University of Glamorgan Takes Neurovascular Research (& PowerLab) to New Heights
In theory, the University of Glamorgan’s Neurovascular Research Laboratory is located in Pontypridd, in the south of Wales. In practice, the last few years have seen the researchers, led by Professor Damian M Bailey, pack up their PowerLab and other lab equipment and take it up some of the world’s highest mountains.

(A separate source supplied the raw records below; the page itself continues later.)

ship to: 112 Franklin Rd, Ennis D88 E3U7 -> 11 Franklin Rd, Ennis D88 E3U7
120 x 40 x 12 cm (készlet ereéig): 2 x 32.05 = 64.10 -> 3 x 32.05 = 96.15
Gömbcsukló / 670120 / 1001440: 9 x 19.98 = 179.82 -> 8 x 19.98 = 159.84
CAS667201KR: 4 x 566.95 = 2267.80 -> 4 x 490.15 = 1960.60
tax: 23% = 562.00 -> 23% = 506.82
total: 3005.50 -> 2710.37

"We’re exploring why the brain has evolved to become so dependant on oxygen…and what happens when the brain is challenged by a lack of oxygen, a condition known as hypoxia," explains Professor Bailey. "Specifically, we want to understand how biologically relevant free radicals impact upon the cerebral circulation. These tiny biomolecules are like double-edged swords; they can cause damage when in excess but are important for getting oxygen to the brain in physiologically-controlled amounts".
The Brain at 6500 Metres
To achieve these aims, Professor Bailey and his team travel to high altitude locations where the brain is naturally deprived of oxygen, and provides them with unique insight into potential mechanisms that underpin disease. "Many diseases of the brain – including stroke, migraine, Alzheimers, Parkinsons and ALS – are caused or at least aggravated by an increase in free radicals, which can cause inflammation and deprive the brain of sufficient oxygen," says Professor Bailey. "We’re looking at how healthy brains respond and adapt to a lack of oxygen, with a specific focus on free radicals."

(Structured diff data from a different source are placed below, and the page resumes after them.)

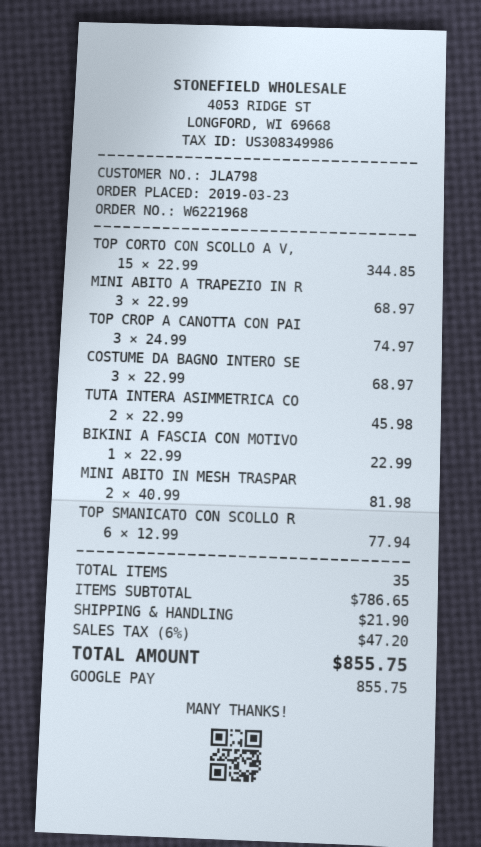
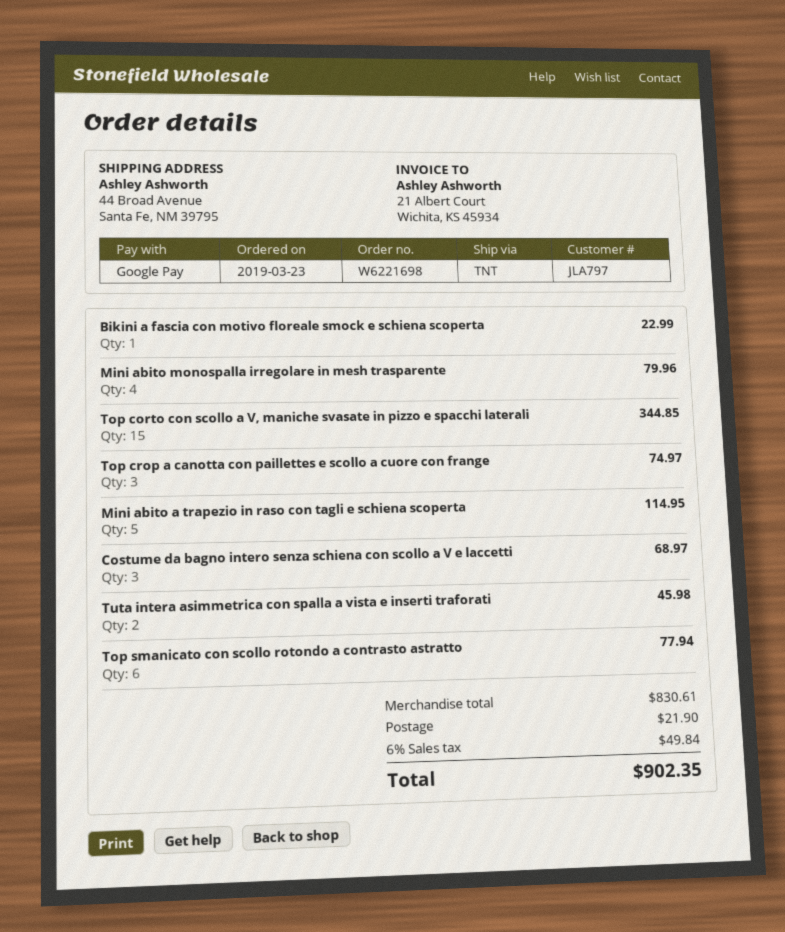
order number: W6221968 -> W6221698
customer number: JLA798 -> JLA797
MINI ABITO A TRAPEZIO IN R: 3 for 68.97 -> 5 for 114.95
MINI ABITO IN MESH TRASPAR: 2 for 81.98 -> none
Mini abito monospalla irregolare in mesh trasparente: none -> 4 for 79.96
subtotal: 786.65 -> 830.61
tax: 6% = 47.20 -> 6% = 49.84
total: 855.75 -> 902.35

In 2005, Professor Bailey moved his lab to a hut in the Swiss-Italian Alps at 4600 metres above sea level, where researchers studied free radical generation in both themselves and volunteer mountaineers. They were exploring a link between the hypoxic brain and high-altitude pulmonary oedema, a potentially lethal condition that shares many similarities with pulmonary arterial hypertension at sea-level.

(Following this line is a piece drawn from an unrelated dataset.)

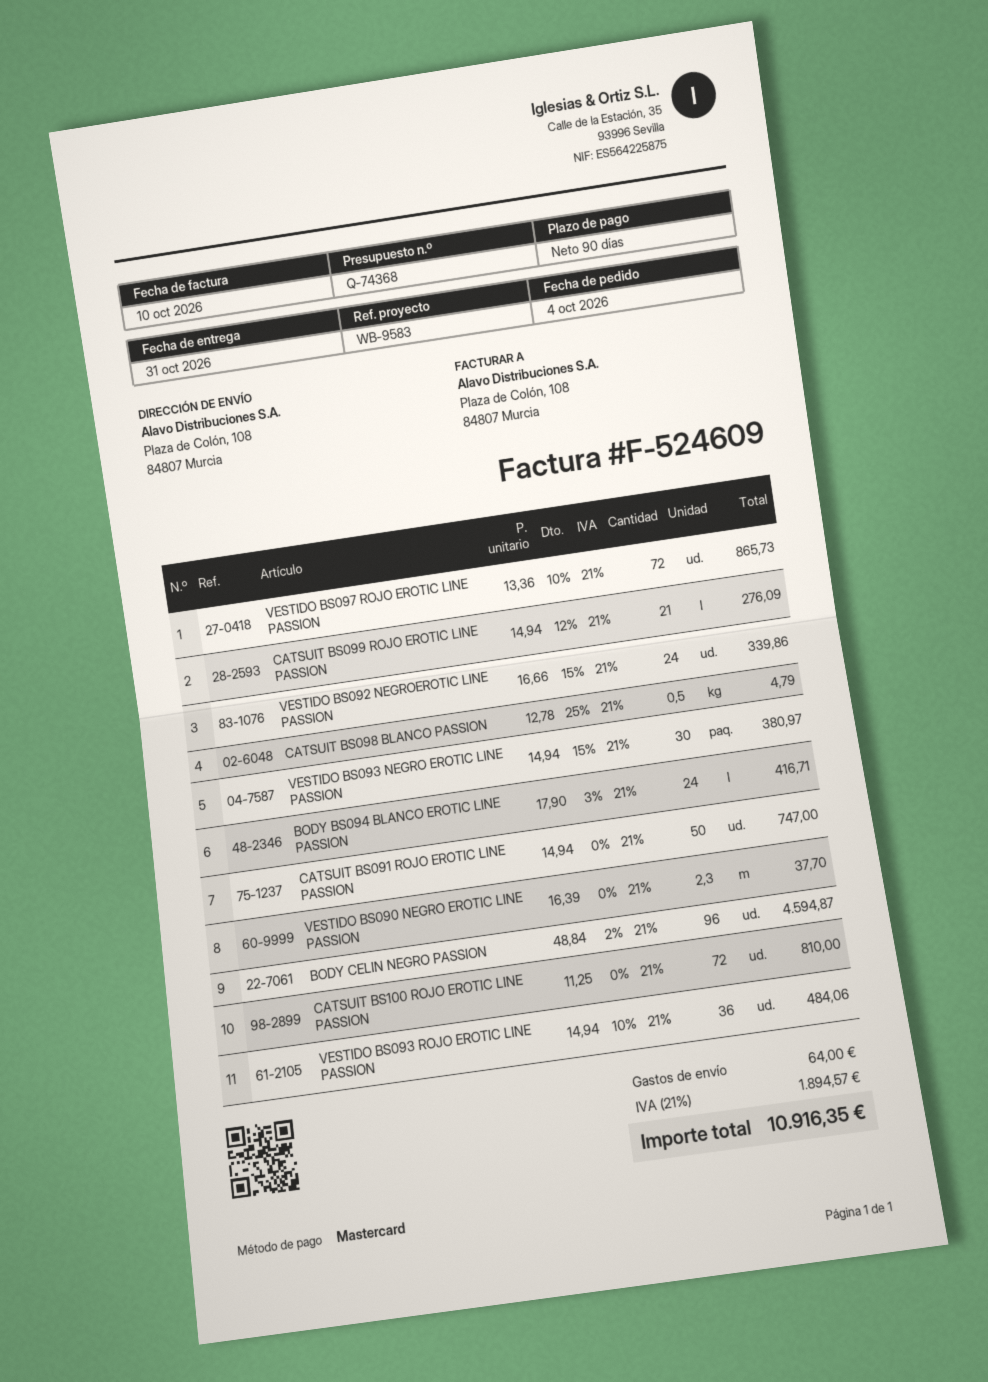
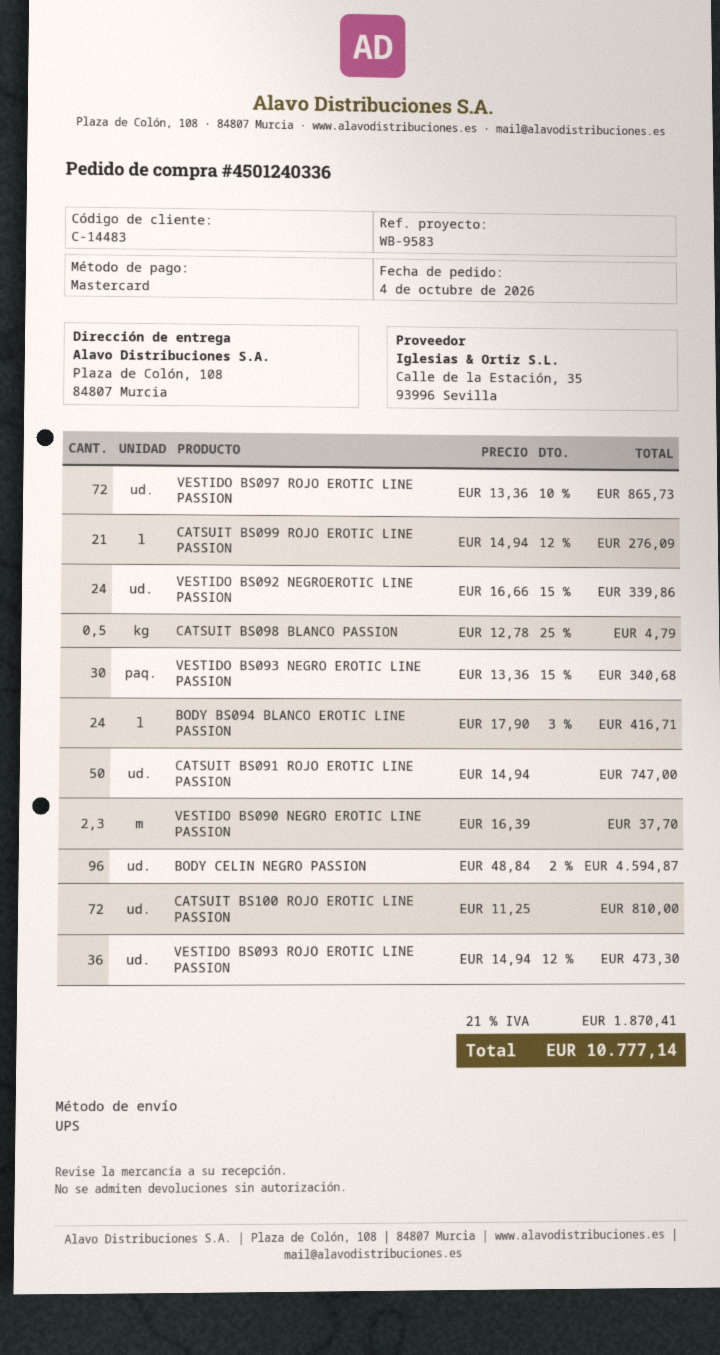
VESTIDO BS093 NEGRO EROTIC LINE PASSION: 30 x 14.94 - 15% = 380.97 -> 30 x 13.36 - 15% = 340.68
VESTIDO BS093 ROJO EROTIC LINE PASSION: 36 x 14.94 - 10% = 484.06 -> 36 x 14.94 - 12% = 473.30
shipping: 64.00 -> none
tax: 21% = 1894.57 -> 21% = 1870.41
total: 10916.35 -> 10777.14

Earlier this year, the researchers took a group of student volunteers up Russia’s Mount Elbrus (5634 metres above sea level), Europe’s highest mountain, and monitored them for signs of structural changes to the brain using sophisticated MRI techniques. This month, the lab will reach its highest point yet, at 6500 metres above sea level on Parinacota, a volcano on the Chilean-Bolivian boarder. Professor Bailey’s team will again focus on the cerebral circulation and explore the possibility that the headache of high-altitude that gives rise to acute mountain sickness (AMS) is caused by a free radical-mediated impairment in oxygen-sensitive gene activation and cerebral autoregulation.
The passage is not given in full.